» What needs to be done: Every record gets copied exactly, and no picture goes with it.

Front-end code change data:
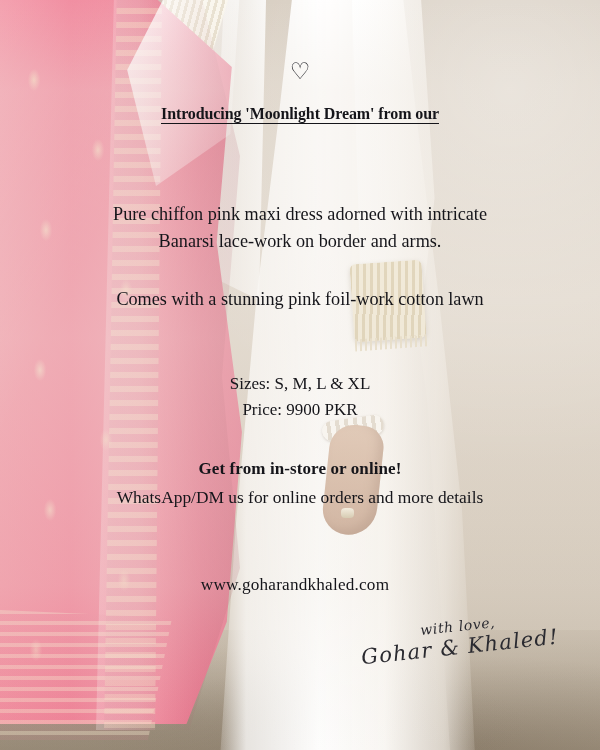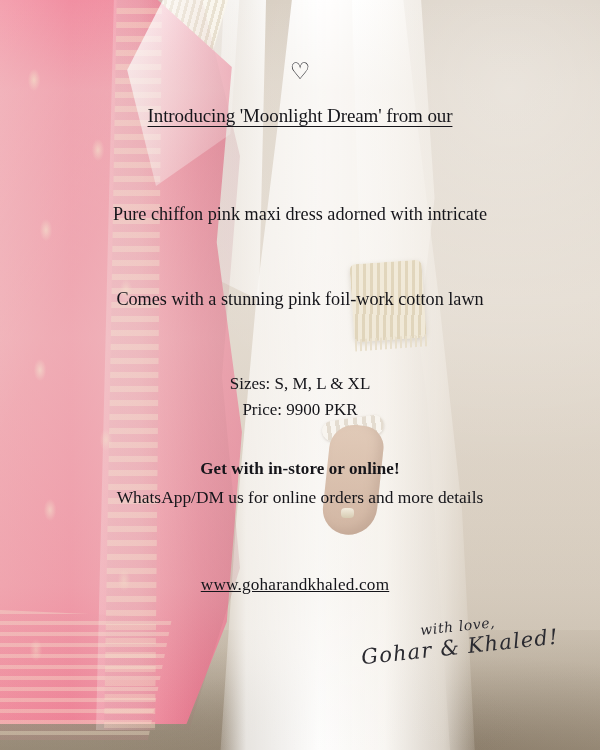--- a/index.html
+++ b/index.html
@@ -189,8 +189,8 @@
   .headline {
     position: absolute;
     left: 30px; right: 30px; top: 103px;
-    font-size: 19px;
-    font-weight: normal;
+    font-size: 16px;
+    font-weight: bold;
     line-height: 1.42;
     letter-spacing: -0.1px;
   }

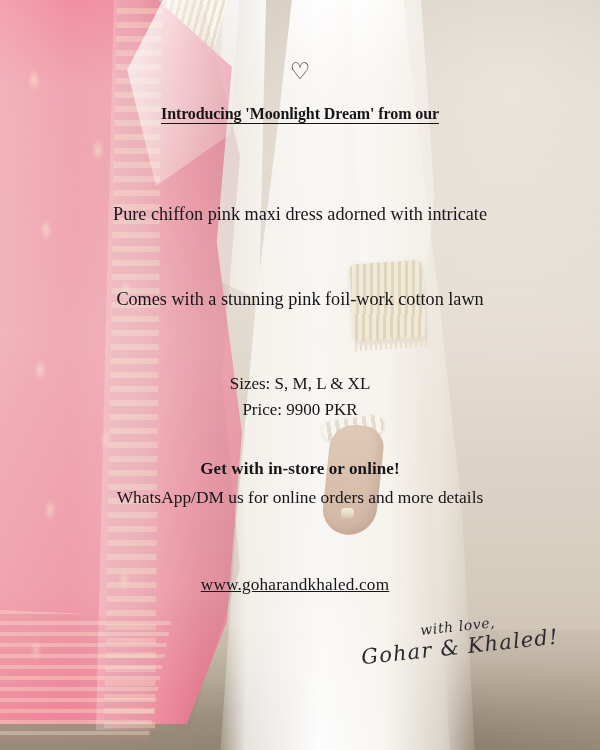--- a/index.html
+++ b/index.html
@@ -304,6 +304,7 @@
 
     <div class="para para-1">
       <span>Pure chiffon pink maxi dress adorned with intricate</span><br>
+      <span>Banarsi lace-work on border and arms.</span>
     </div>
 
     <div class="para para-2">

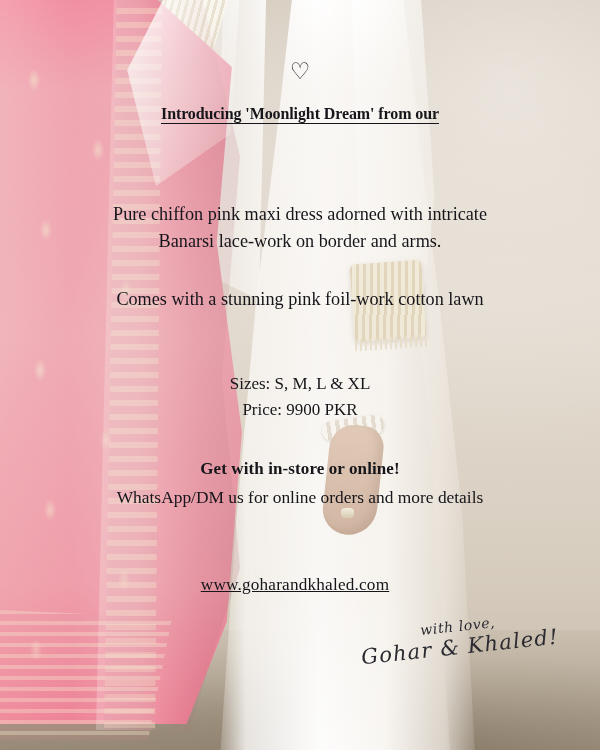--- a/index.html
+++ b/index.html
@@ -316,7 +316,7 @@
       <div>Price: 9900 PKR</div>
     </div>
 
-    <div class="cta">Get with in-store or online!</div>
+    <div class="cta">Get from in-store or online!</div>
     <div class="cta-sub">WhatsApp/DM us for online orders and more details</div>
 
     <div class="website">www.goharandkhaled.com</div>

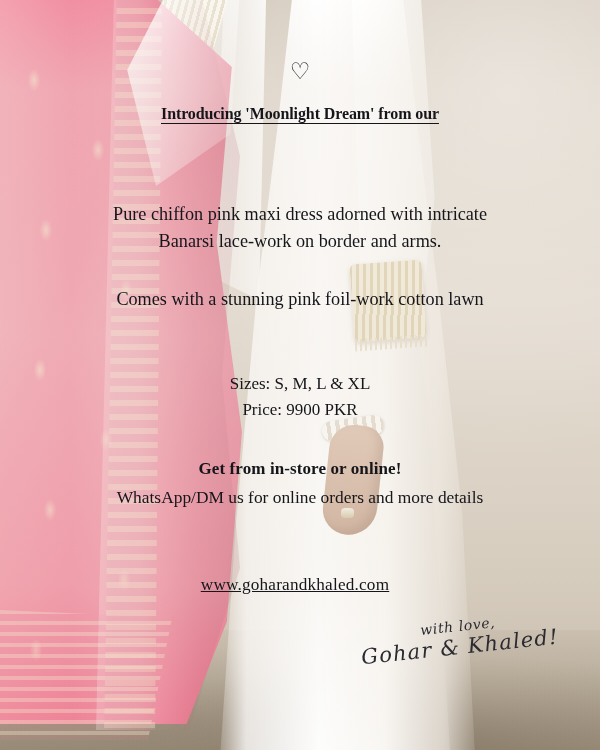--- a/index.html
+++ b/index.html
@@ -242,7 +242,6 @@
     left: 0; right: 10px; top: 575px;
     font-size: 17.2px;
     letter-spacing: 0.2px;
-    text-decoration: underline;
   }
 
   .signature {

» Written answer:
--- a/index.html
+++ b/index.html
@@ -189,8 +189,8 @@
   .headline {
     position: absolute;
     left: 30px; right: 30px; top: 103px;
-    font-size: 19px;
-    font-weight: normal;
+    font-size: 16px;
+    font-weight: bold;
     line-height: 1.42;
     letter-spacing: -0.1px;
   }

--- a/index.html
+++ b/index.html
@@ -304,6 +304,7 @@
 
     <div class="para para-1">
       <span>Pure chiffon pink maxi dress adorned with intricate</span><br>
+      <span>Banarsi lace-work on border and arms.</span>
     </div>
 
     <div class="para para-2">

--- a/index.html
+++ b/index.html
@@ -316,7 +316,7 @@
       <div>Price: 9900 PKR</div>
     </div>
 
-    <div class="cta">Get with in-store or online!</div>
+    <div class="cta">Get from in-store or online!</div>
     <div class="cta-sub">WhatsApp/DM us for online orders and more details</div>
 
     <div class="website">www.goharandkhaled.com</div>

--- a/index.html
+++ b/index.html
@@ -242,7 +242,6 @@
     left: 0; right: 10px; top: 575px;
     font-size: 17.2px;
     letter-spacing: 0.2px;
-    text-decoration: underline;
   }
 
   .signature {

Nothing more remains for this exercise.